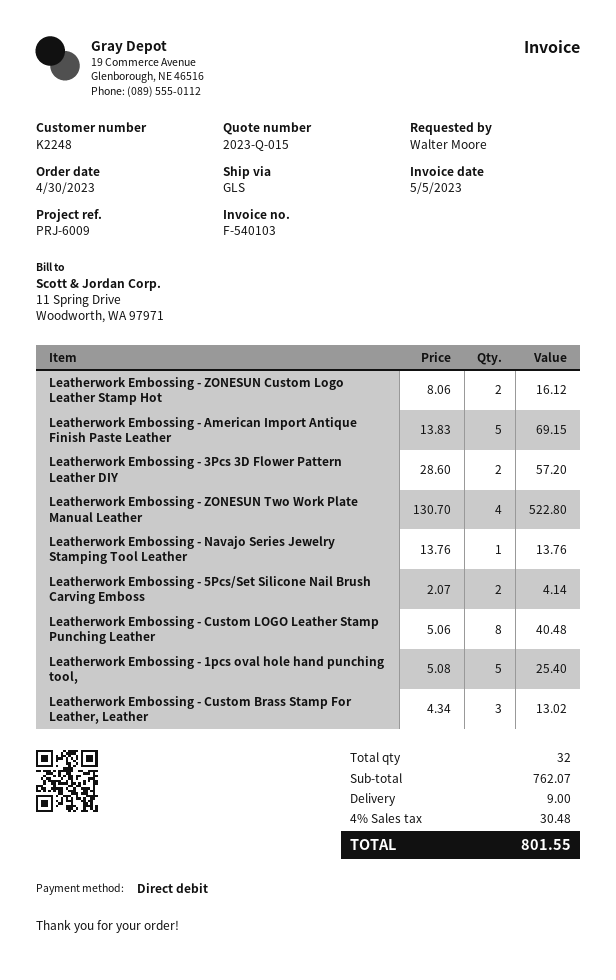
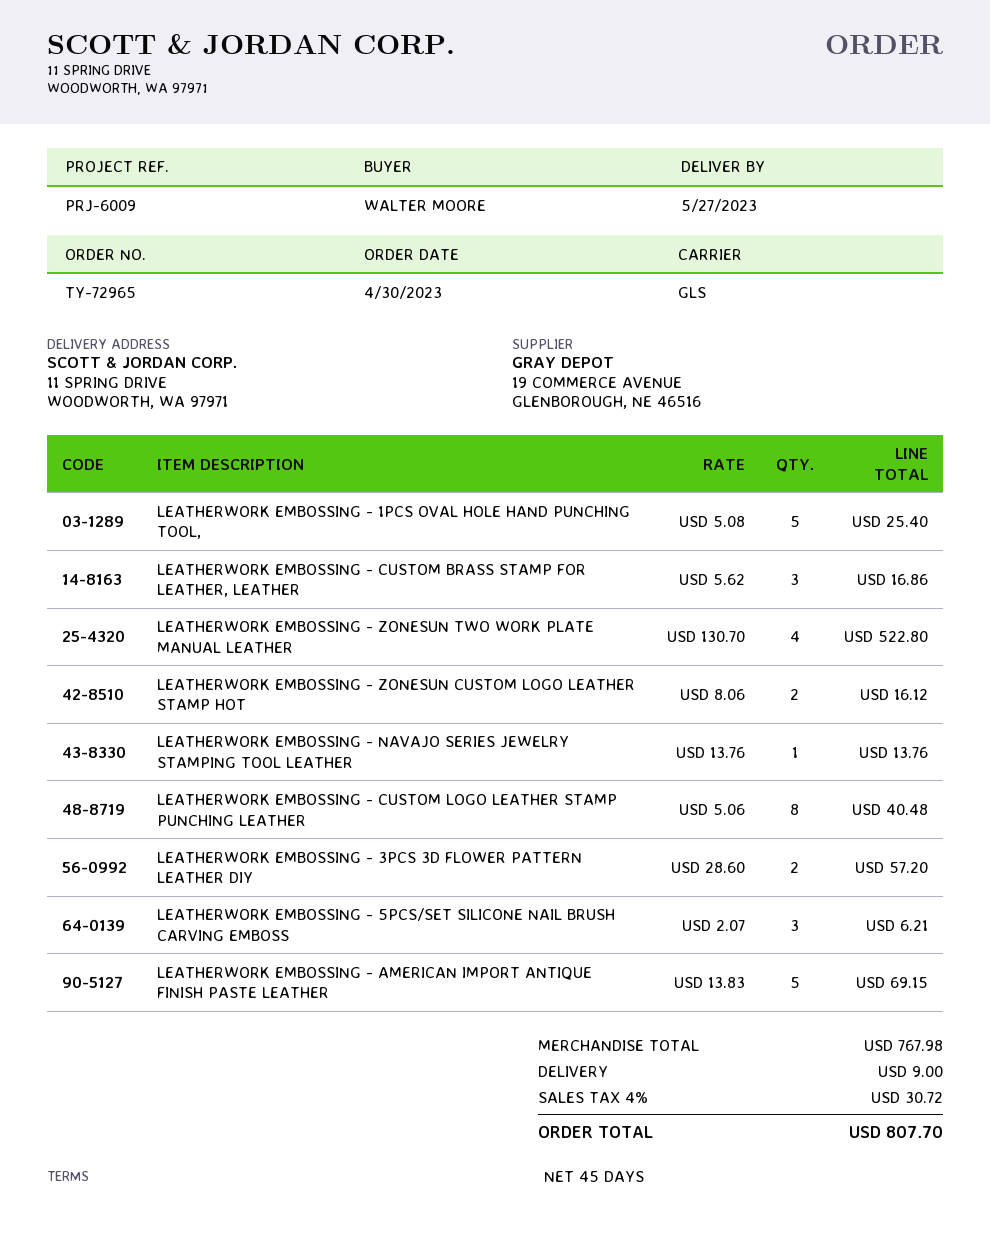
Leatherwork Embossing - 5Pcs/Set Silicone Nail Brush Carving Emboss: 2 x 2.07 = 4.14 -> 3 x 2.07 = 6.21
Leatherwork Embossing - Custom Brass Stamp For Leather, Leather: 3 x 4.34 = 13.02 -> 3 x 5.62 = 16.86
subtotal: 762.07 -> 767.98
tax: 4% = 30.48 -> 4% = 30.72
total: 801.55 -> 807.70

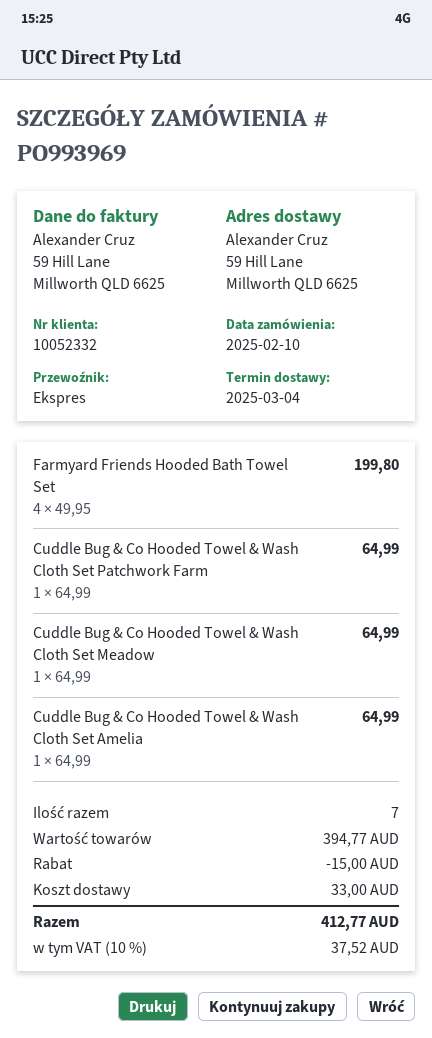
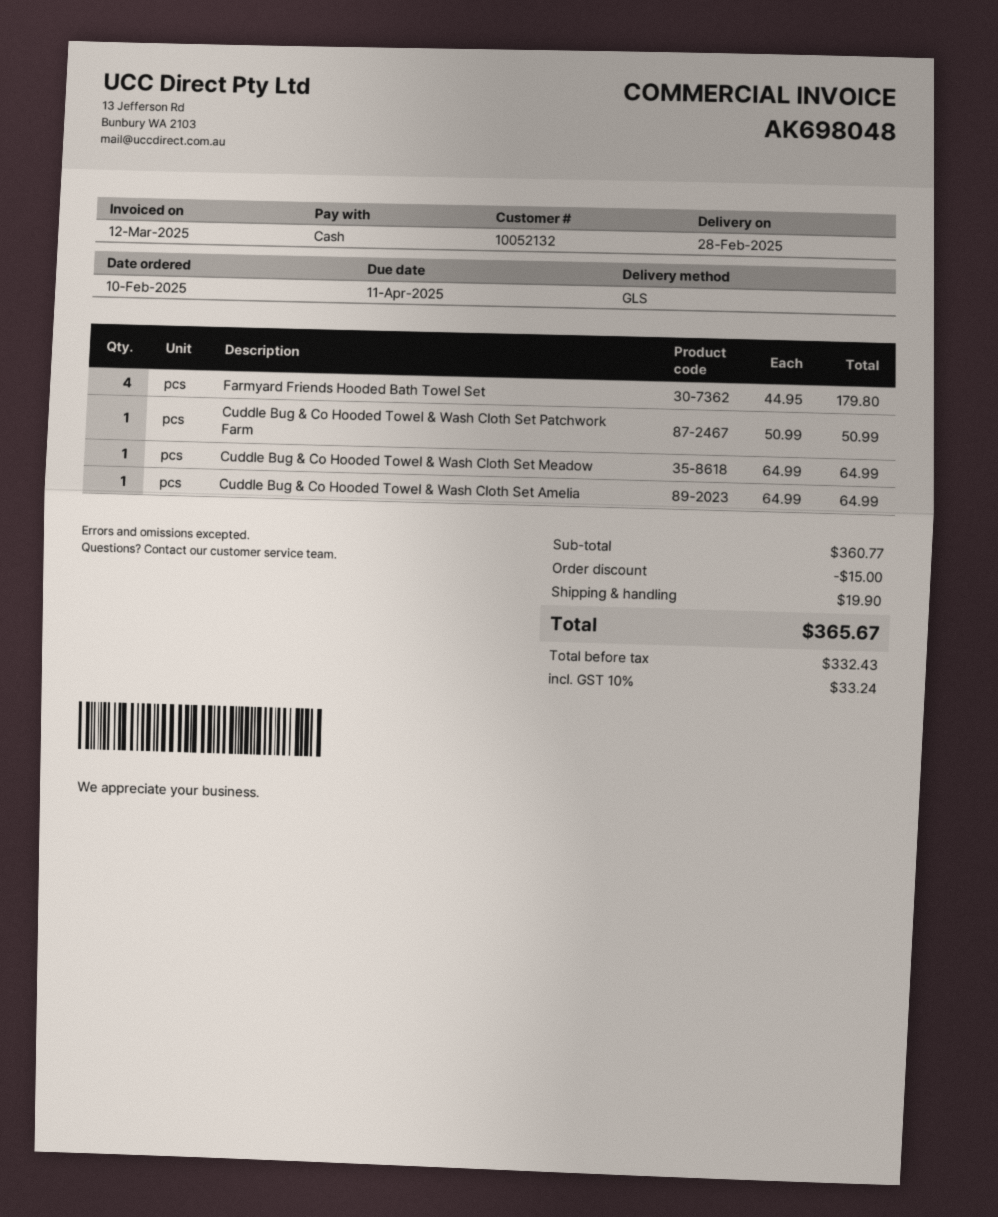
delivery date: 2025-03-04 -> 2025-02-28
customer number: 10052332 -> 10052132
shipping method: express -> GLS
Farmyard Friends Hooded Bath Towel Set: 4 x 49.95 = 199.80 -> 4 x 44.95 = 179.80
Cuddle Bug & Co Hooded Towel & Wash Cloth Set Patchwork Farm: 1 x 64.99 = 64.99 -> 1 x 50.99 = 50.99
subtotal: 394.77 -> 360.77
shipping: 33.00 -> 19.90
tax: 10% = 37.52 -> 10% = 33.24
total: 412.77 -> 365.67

※

• [WHAT TO WORK ON] Output the data above exactly. Drop every picture.

• [TASK SOLUTION]
Leatherwork Embossing - 5Pcs/Set Silicone Nail Brush Carving Emboss: 2 x 2.07 = 4.14 -> 3 x 2.07 = 6.21
Leatherwork Embossing - Custom Brass Stamp For Leather, Leather: 3 x 4.34 = 13.02 -> 3 x 5.62 = 16.86
subtotal: 762.07 -> 767.98
tax: 4% = 30.48 -> 4% = 30.72
total: 801.55 -> 807.70

delivery date: 2025-03-04 -> 2025-02-28
customer number: 10052332 -> 10052132
shipping method: express -> GLS
Farmyard Friends Hooded Bath Towel Set: 4 x 49.95 = 199.80 -> 4 x 44.95 = 179.80
Cuddle Bug & Co Hooded Towel & Wash Cloth Set Patchwork Farm: 1 x 64.99 = 64.99 -> 1 x 50.99 = 50.99
subtotal: 394.77 -> 360.77
shipping: 33.00 -> 19.90
tax: 10% = 37.52 -> 10% = 33.24
total: 412.77 -> 365.67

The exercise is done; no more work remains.